In one of the embodiments, an elastic reset member is provided between two adjacent matching members, so that the matching member can be automatically reset; or the matching member can be elastically reset on the connecting member, so that the matching member can automatically reset.

In one embodiment, the rotating unit includes a first rotator and a second rotator, the first rotator is used to drive the spool to rotate, the second rotator is used to drive the fitting to rotate, and the first rotator and the second rotator are in phase with each other.
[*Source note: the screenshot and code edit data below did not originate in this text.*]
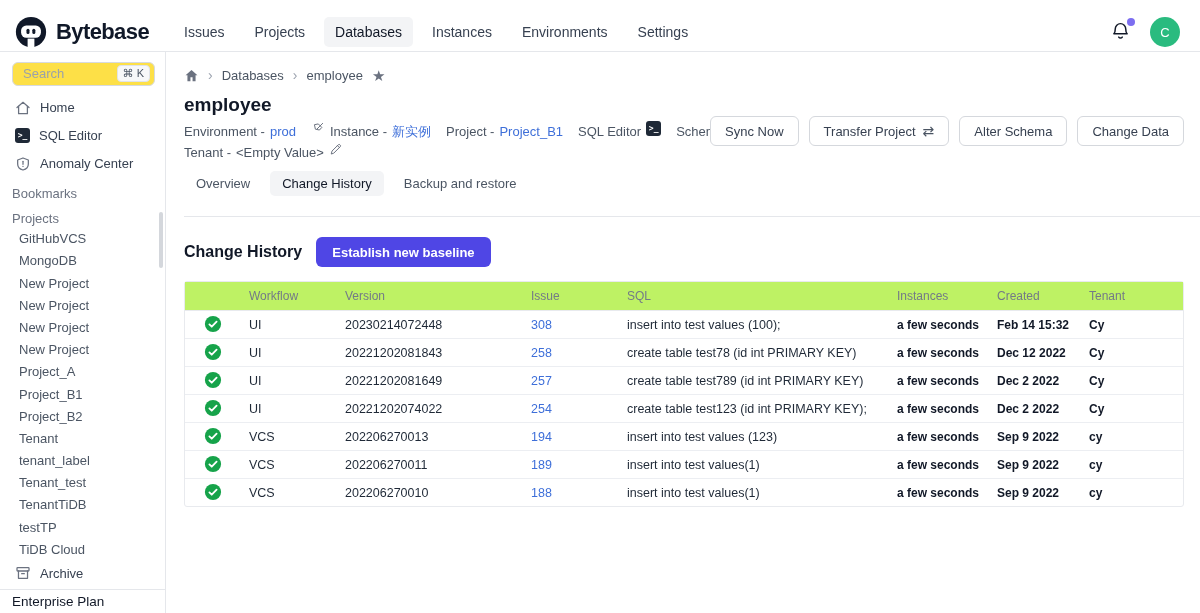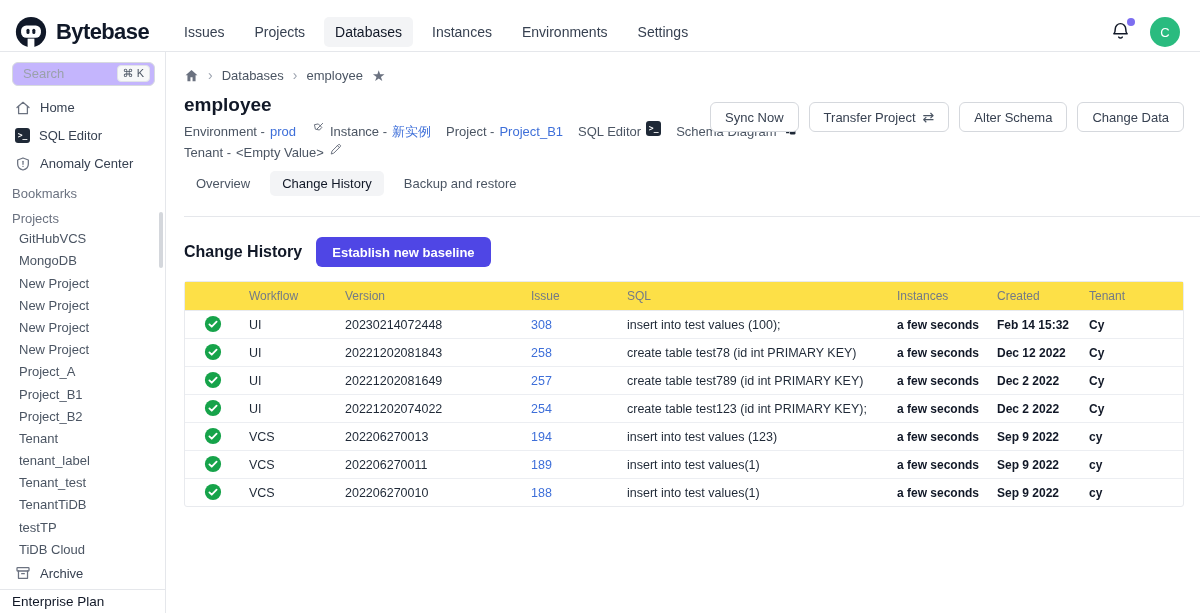--- a/index.html
+++ b/index.html
@@ -17,21 +17,21 @@
   .topnav-right { display:flex; align-items:center; gap:18px; }
   .bell-wrap { position:relative; cursor:pointer; width:22px; height:22px; }
   .notify-dot { position:absolute; top:-3px; right:-3px; width:8px; height:8px; border-radius:50%; background:var(--notify-dot,#7c6ef0); }
   .avatar { width:30px; height:30px; border-radius:50%; background:var(--avatar-bg,#2abb7f); color:#fff; display:flex; align-items:center; justify-content:center; font-size:13px; cursor:pointer; }
 
   
   .content { display:flex; height:561px; }
 
   
   .sidebar { width:166px; flex:none; border-right:1px solid #e5e7eb; position:relative; display:flex; flex-direction:column; overflow:hidden; }
-  .search-box { margin:10px 10px 0 12px; height:26px; border:1px solid #d7dadf; border-radius:6px; display:flex; align-items:center; padding:0 4px 0 8px; gap:4px; background:#c4b5fd; }
+  .search-box { margin:10px 10px 0 12px; height:26px; border:1px solid #d7dadf; border-radius:6px; display:flex; align-items:center; padding:0 4px 0 8px; gap:4px; background:#fde047; }
   .search-input { border:none; outline:none; flex:1; min-width:0; font-size:13px; color:#374151; font-family:inherit; background:transparent; }
   .search-input::placeholder { color:#9aa1ab; }
   .kbd { font-size:11px; color:#4b5563; border:1px solid #e0e3e8; background:#f7f8f9; border-radius:4px; padding:1px 5px; white-space:nowrap; }
   .side-nav { margin-top:8px; }
   .side-item { display:flex; align-items:center; gap:9px; height:28px; padding:0 12px 0 15px; font-size:13px; color:#374151; cursor:pointer; white-space:nowrap; }
   .side-item svg { flex:none; color:#6b7280; }
   .term-badge { width:15px; height:15px; background:#1f2937; border-radius:3px; color:#fff; font-size:8px; font-weight:700; display:flex; align-items:center; justify-content:center; font-family:"DejaVu Sans Mono", monospace; flex:none; }
   .side-label { padding:0 12px; font-size:13px; color:#6b7280; height:20px; display:flex; align-items:center; margin-top:7px; }
   .proj-item { padding-left:19px; font-size:13px; color:#4b5563; height:22.2px; display:flex; align-items:center; cursor:pointer; white-space:nowrap; }
   .archive-row { margin-top:auto; margin-bottom:3px; }
@@ -42,35 +42,35 @@
   .main { flex:1; position:relative; padding:14px 16px 0 18px; overflow:hidden; }
   .breadcrumb { display:flex; align-items:center; gap:9px; font-size:13px; color:#4b5563; height:18px; }
   .crumb { cursor:pointer; }
   .crumb-sep { color:#9ca3af; font-size:14px; line-height:1; }
   .crumb-star { color:#6b7280; font-size:15px; cursor:pointer; line-height:1; }
   .page-title { margin-top:10px; font-size:19px; font-weight:700; color:#111827; }
   .meta { margin-top:5px; font-size:13px; color:#4b5563; max-width:650px; }
   .meta-line { display:flex; align-items:center; flex-wrap:wrap; gap:2px 15px; line-height:21px; }
   .meta-pair { display:flex; align-items:flex-start; gap:5px; white-space:nowrap; }
   a.link { color:var(--link,#3e6fd9); text-decoration:none; cursor:pointer; }
-  .actions { position:absolute; top:50px; right:16px; display:flex; gap:10px; }
+  .actions { position:absolute; top:64px; right:16px; display:flex; gap:10px; }
   .btn { height:30px; padding:0 14px; background:#fff; border:1px solid #d5d8dd; border-radius:6px; font-size:13px; color:#374151; display:flex; align-items:center; gap:7px; cursor:pointer; font-family:inherit; white-space:nowrap; }
   .transfer-glyph { font-size:14px; color:#4b5563; }
 
   .tabs { margin-top:8px; margin-right:-16px; padding-right:16px; padding-bottom:20px; display:flex; gap:8px; border-bottom:1px solid #e5e7eb; }
   .tab { font-size:13px; color:#4b5563; padding:5px 12px; border-radius:5px; cursor:pointer; white-space:nowrap; }
   .tab.active { background:#f3f4f6; color:#111827; }
 
   .section-head { margin-top:20px; display:flex; align-items:center; gap:14px; }
   .section-title { font-size:16px; font-weight:700; color:#111827; }
   .btn-primary { background:var(--accent,#4f46e5); border:none; color:#fff; height:30px; padding:0 16px; border-radius:6px; font-size:13px; font-weight:600; cursor:pointer; font-family:inherit; }
 
   .tablewrap { margin-top:14px; border:1px solid #e8eaee; border-radius:3px; }
   table { width:100%; border-collapse:collapse; table-layout:fixed; }
-  thead th { background:#fde047; font-size:12px; font-weight:400; color:#737a87; text-align:left; padding:7px 8px; border-bottom:1px solid #e8eaee; }
+  thead th { background:#bef264; font-size:12px; font-weight:400; color:#737a87; text-align:left; padding:7px 8px; border-bottom:1px solid #e8eaee; }
   tbody td { font-size:12.5px; color:#1f2937; padding:6px 8px; vertical-align:middle; white-space:nowrap; overflow:hidden; }
   tbody tr + tr td { border-top:1px solid #eceef2; }
   td.c-status { text-align:center; padding:4px 0 2px; }
   td.c-bold { font-weight:600; font-size:12px; color:#111827; }
 </style>
 </head>
 <body>
 
 <div class="app">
Matching makes the bobbin and the fitting piece rotate synchronously along the center line of the bobbin.

Description of drawings

1 is a schematic structural diagram of a coil winding device in an embodiment;

Fig. 2 is the partial enlarged schematic diagram of A shown in Fig. 1;

3 is a schematic view of the sleeve hole of the coil winding device shown in FIG. 1 in an open state;

Fig. 4 is the partial enlarged schematic diagram of B shown in Fig. 3;

5 is a schematic front view of the coil winding device shown in FIG. 1;

Fig. 6 is the sectional schematic diagram of A-A shown in Fig. 5;

Fig. 7 is a partial enlarged schematic diagram of C shown in Fig. 6;

FIG. 8 is a schematic structural diagram of the bobbin shown in FIG. 6;

9 is a schematic front view of the bobbin shown in FIG. 8;

10 is a schematic structural diagram of a coil winding device in another embodiment;

FIG. 11 is a schematic bottom view of the coil winding device shown in FIG. 10;

Figure 12 is a schematic cross-sectional view of B-B shown in Figure 11;

Figure 13 is a schematic side view of the coil winding device shown in Figure 10;

FIG. 14 is a schematic cross-sectional view of C-C shown in FIG. 13 .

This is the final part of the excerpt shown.